Given records:
- - -

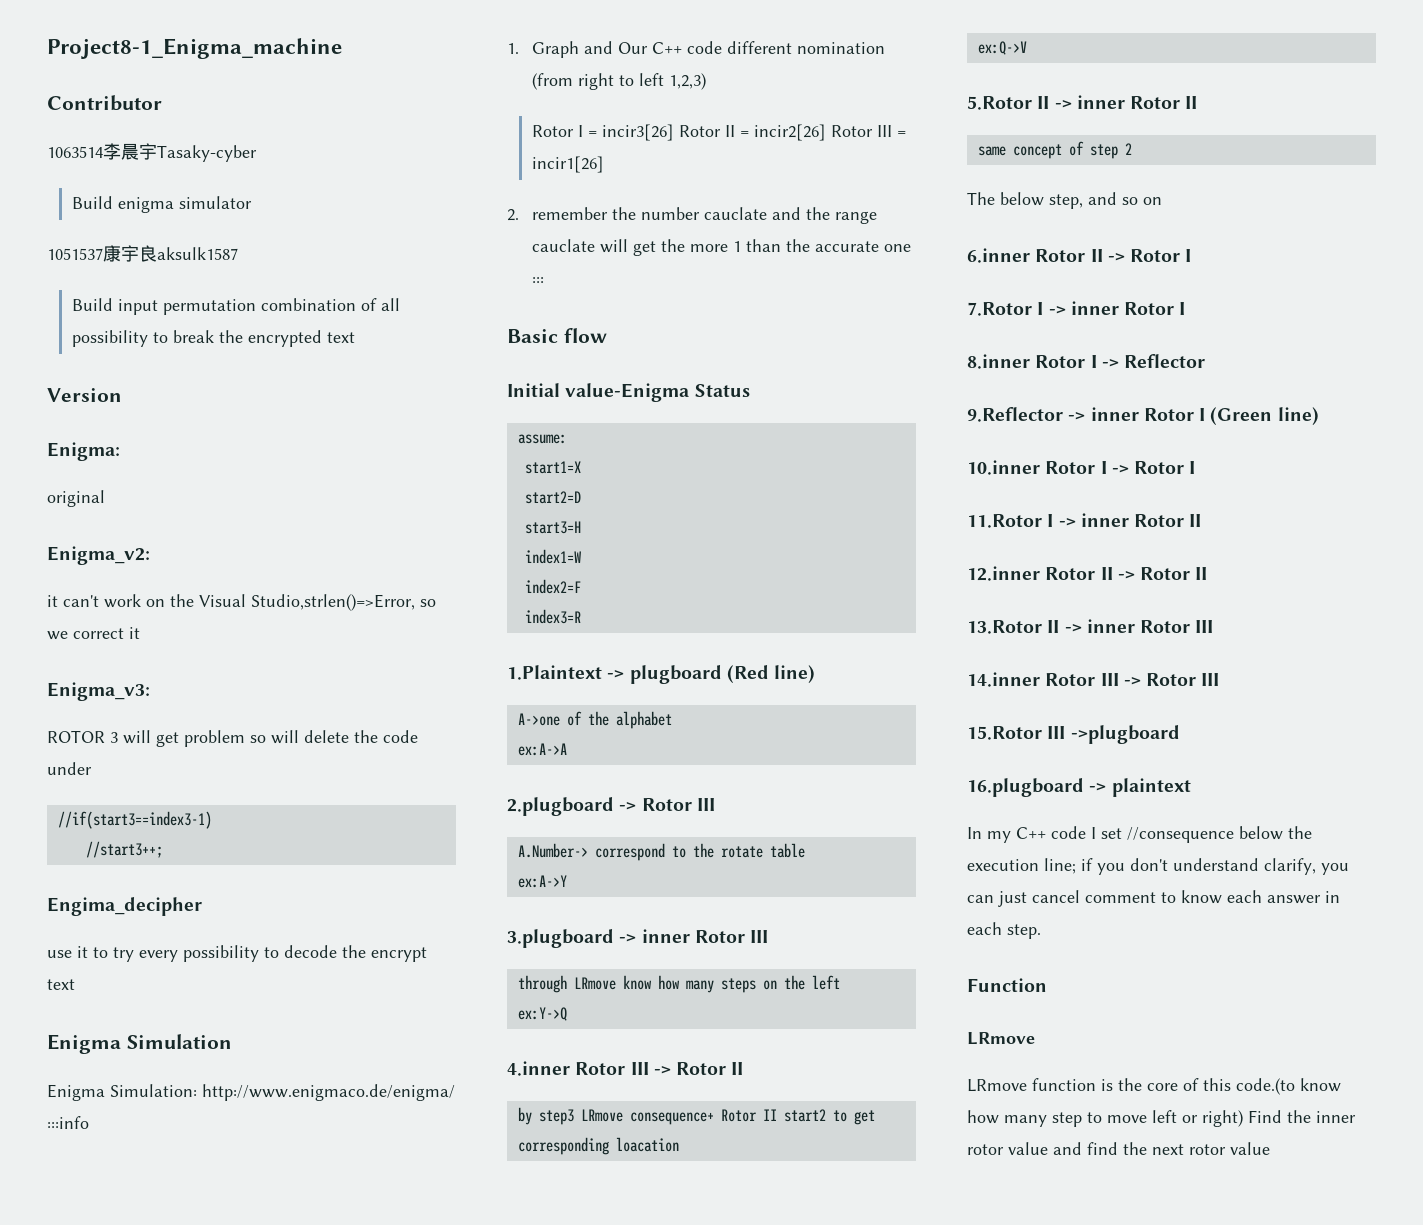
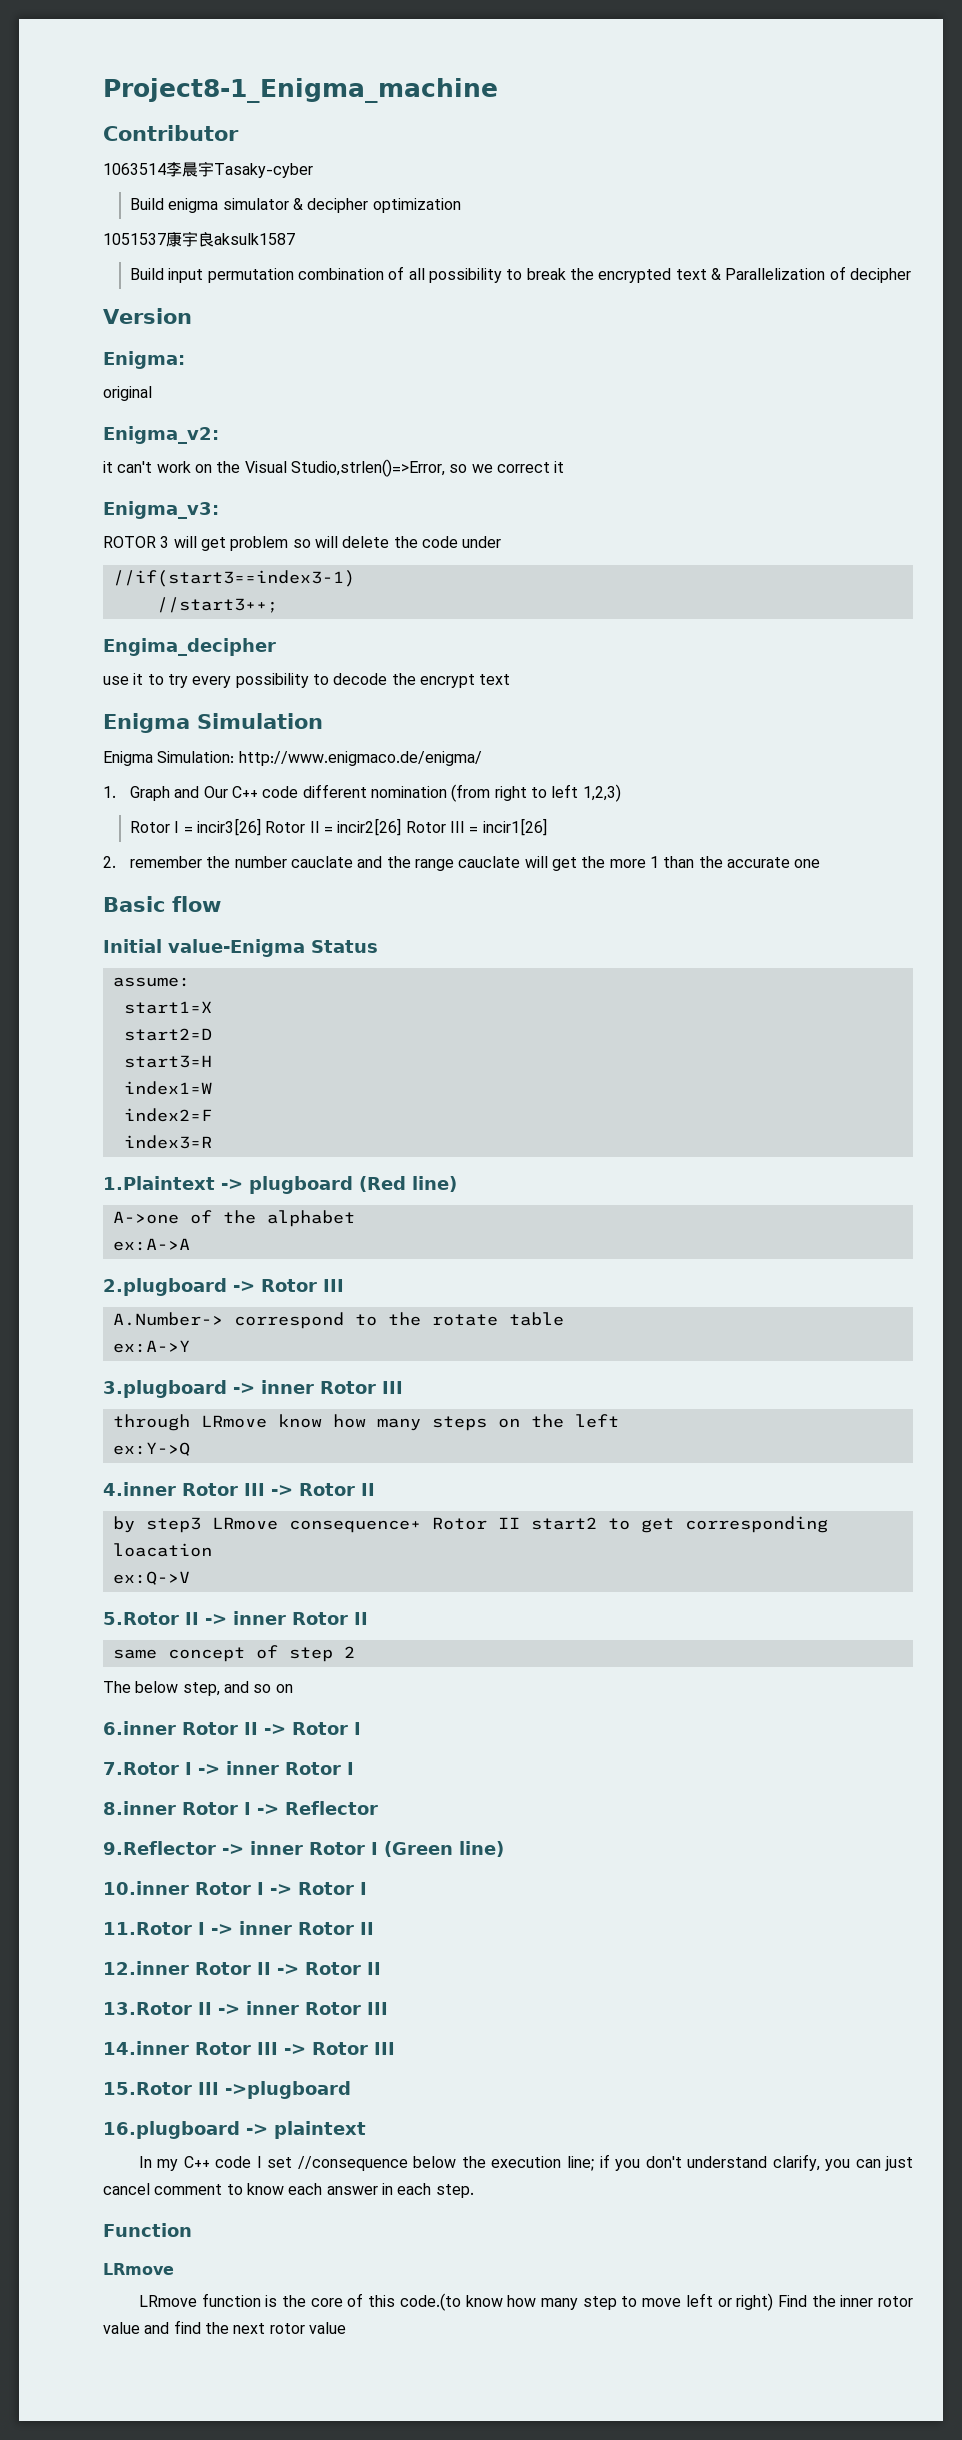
- Build enigma simulator
+ Build enigma simulator & decipher optimization
- Build input permutation combination of all possibility to break the encrypted text
+ Build input permutation combination of all possibility to break the encrypted text & Parallelization of decipher
- Enigma Simulation: http://www.enigmaco.de/enigma/ :::info
+ Enigma Simulation: http://www.enigmaco.de/enigma/
- 2. remember the number cauclate and the range cauclate will get the more 1 than the accurate one :::
+ 2. remember the number cauclate and the range cauclate will get the more 1 than the accurate one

- - -

Give back the data exactly. Pictures stay out.

Task response:
- Build enigma simulator
+ Build enigma simulator & decipher optimization
- Build input permutation combination of all possibility to break the encrypted text
+ Build input permutation combination of all possibility to break the encrypted text & Parallelization of decipher
- Enigma Simulation: http://www.enigmaco.de/enigma/ :::info
+ Enigma Simulation: http://www.enigmaco.de/enigma/
- 2. remember the number cauclate and the range cauclate will get the more 1 than the accurate one :::
+ 2. remember the number cauclate and the range cauclate will get the more 1 than the accurate one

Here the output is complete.